Article Text
Abstract
Background Lung microbiota profiles in patients with early idiopathic pulmonary fibrosis (IPF) have been associated with disease progression; however, the topographic heterogeneity of lung microbiota and their roles in advanced IPF are unknown.
Methods We performed a retrospective, case-control study of explanted lung tissue obtained at the time of lung transplantation or rapid autopsy from patients with IPF and other chronic lung diseases (connective tissue disease-associated interstitial lung disease (CTD-ILD), cystic fibrosis (CF), COPD and donor lungs unsuitable for transplant from Center for Organ Recovery and Education (CORE)). We sampled subpleural tissue and airway-based specimens (bronchial washings and airway tissue) and quantified bacterial load and profiled communities by amplification and sequencing of the 16S rRNA gene.

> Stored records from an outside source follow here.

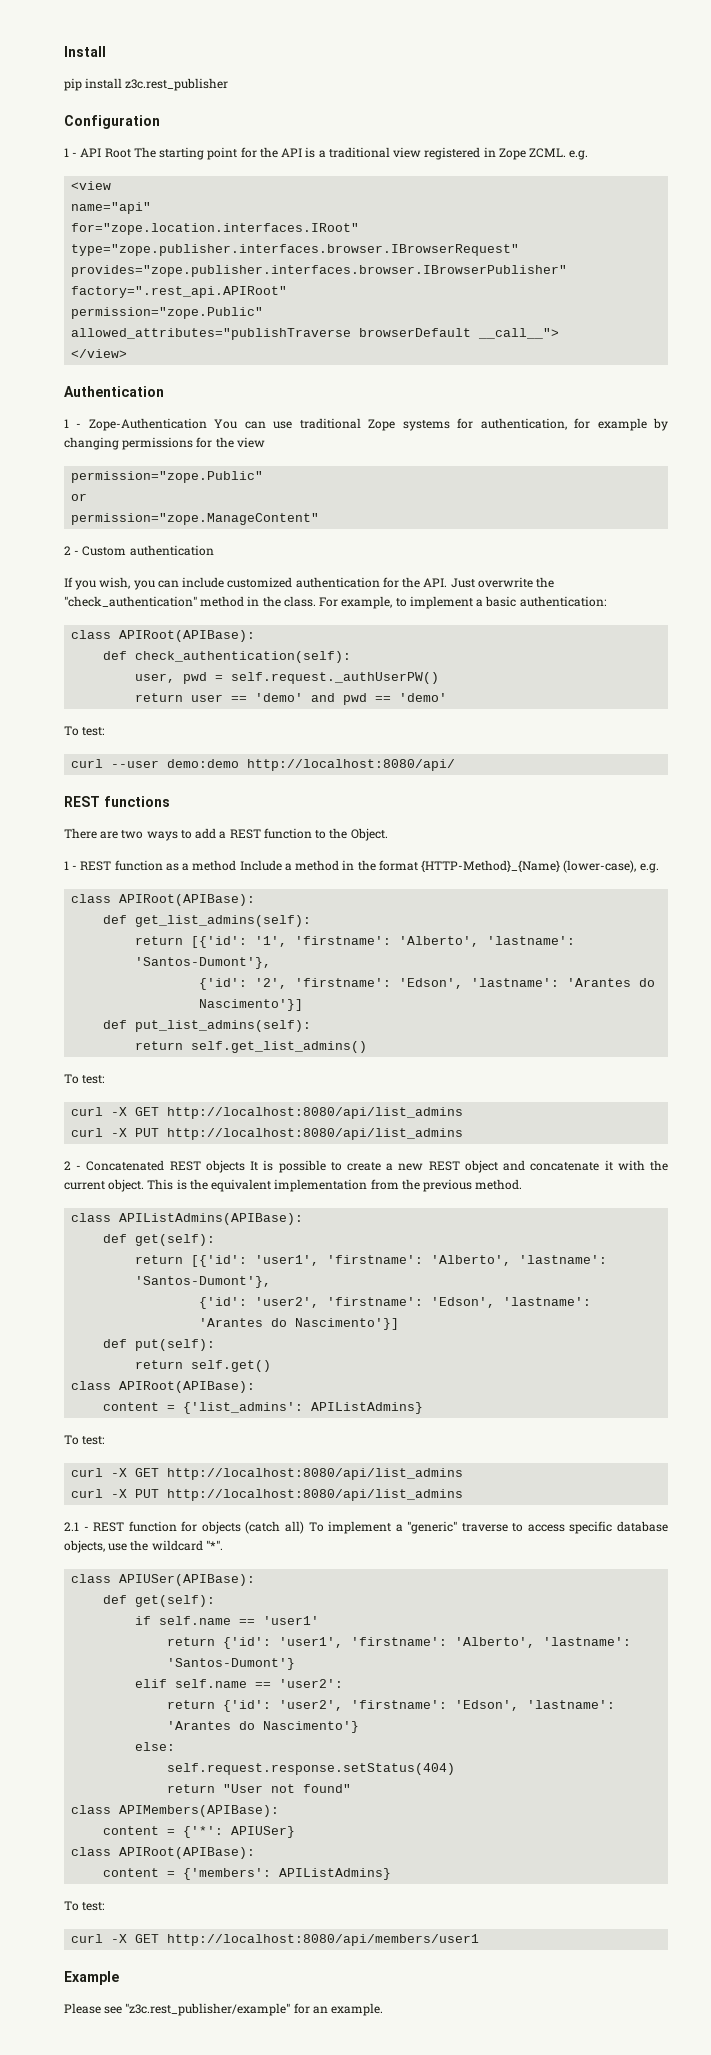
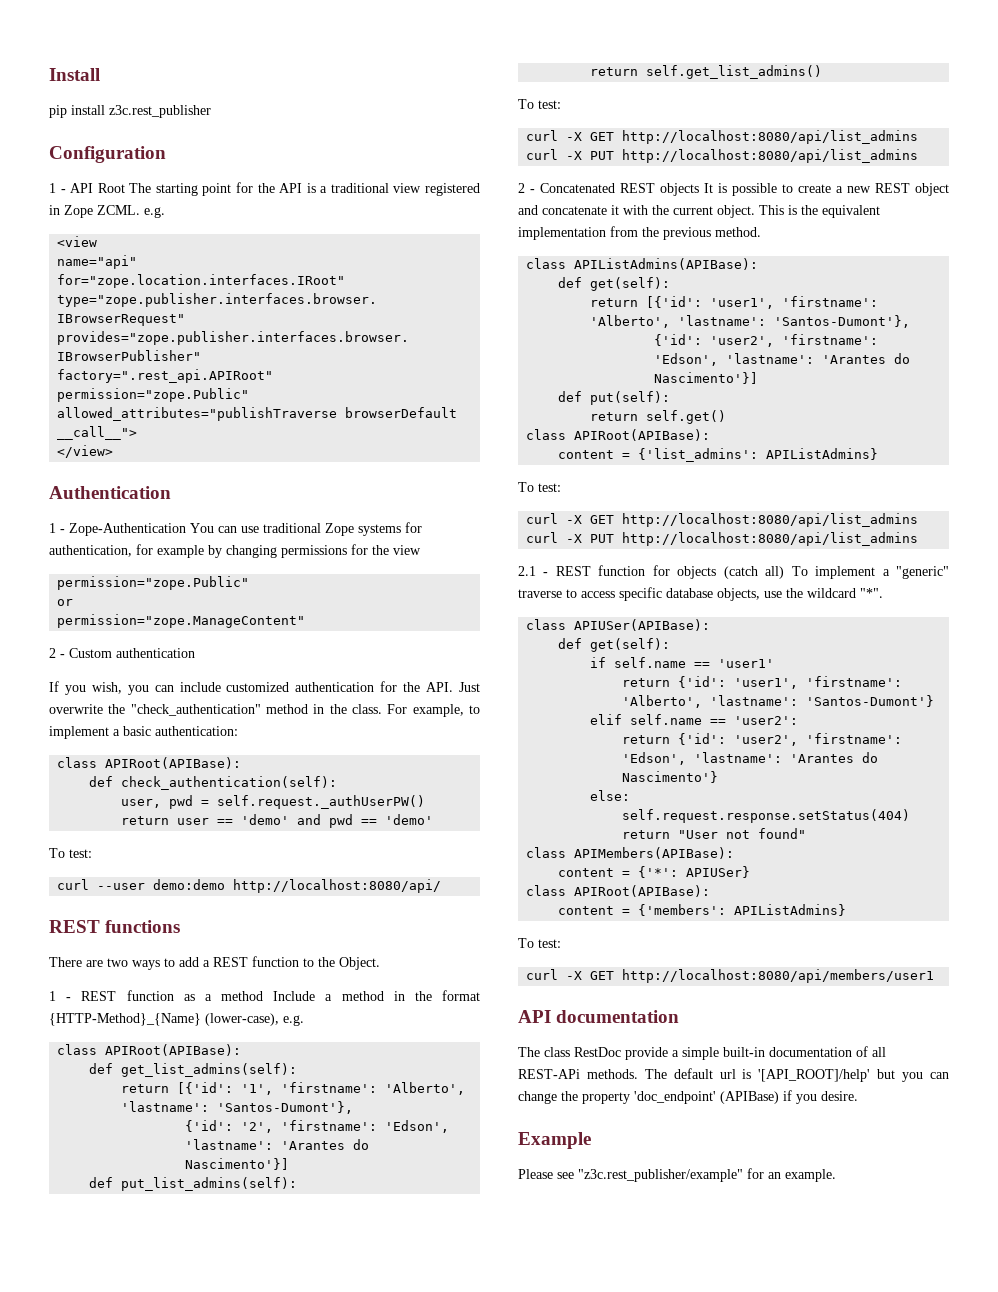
(480, 1940) none -> [518,1010,680,1023] [518,1046,886,1060] [518,1068,949,1082] [518,1090,858,1104] // API documentation // The class RestDoc provide a simple built-in documentation of all REST-APi methods. The default url is '[API_ROOT]/help' but you can change the property 'doc_endpoint' (APIBase) if you desire.

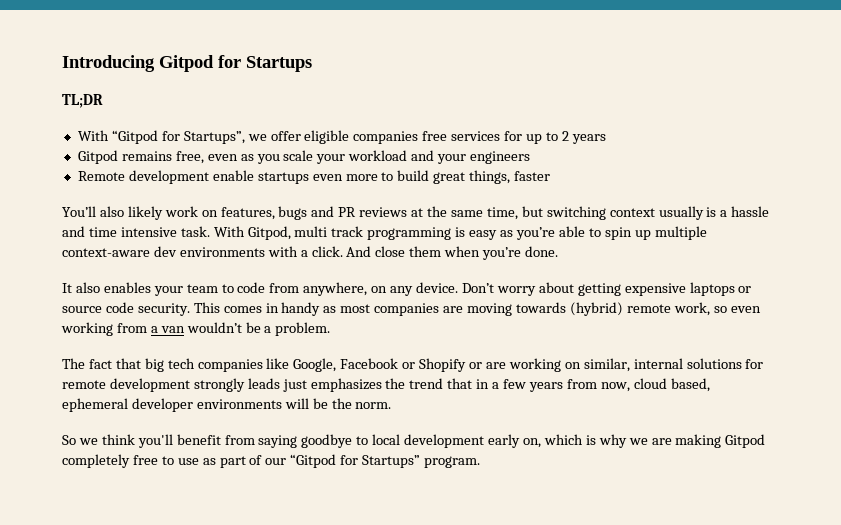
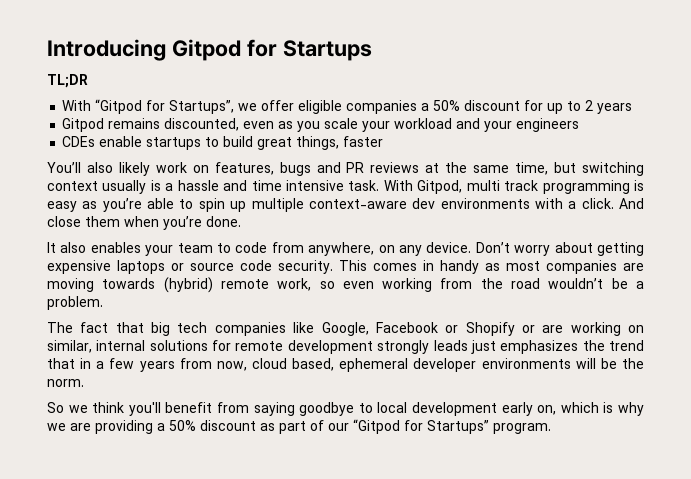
[422,131,501,141] free services -> [421,100,521,111] a 50% discount
[175,151,204,164] free, -> [164,118,240,131] discounted,
[77,170,378,184] Remote development enable startups even more -> [62,136,202,150] CDEs enable startups
[150,326,185,333] a van -> [480,278,541,289] the road
[675,434,766,448] [62,454,199,468] making Gitpod completely free to use -> [95,420,256,434] providing a 50% discount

Findings Explants from 62 patients with IPF, 15 patients with CTD-ILD, 20 patients with CF, 20 patients with COPD and 20 CORE patients were included. Airway-based samples had higher bacterial load compared with distal parenchymal tissue. IPF basilar tissue had much lower bacterial load compared with CF and CORE lungs (p<0.001). No microbial community differences were found between parenchymal tissue samples from different IPF lobes. Dirichlet multinomial models revealed an IPF cluster (29%) with distinct composition, high bacterial load and low alpha diversity, exhibiting higher odds for acute exacerbation or death.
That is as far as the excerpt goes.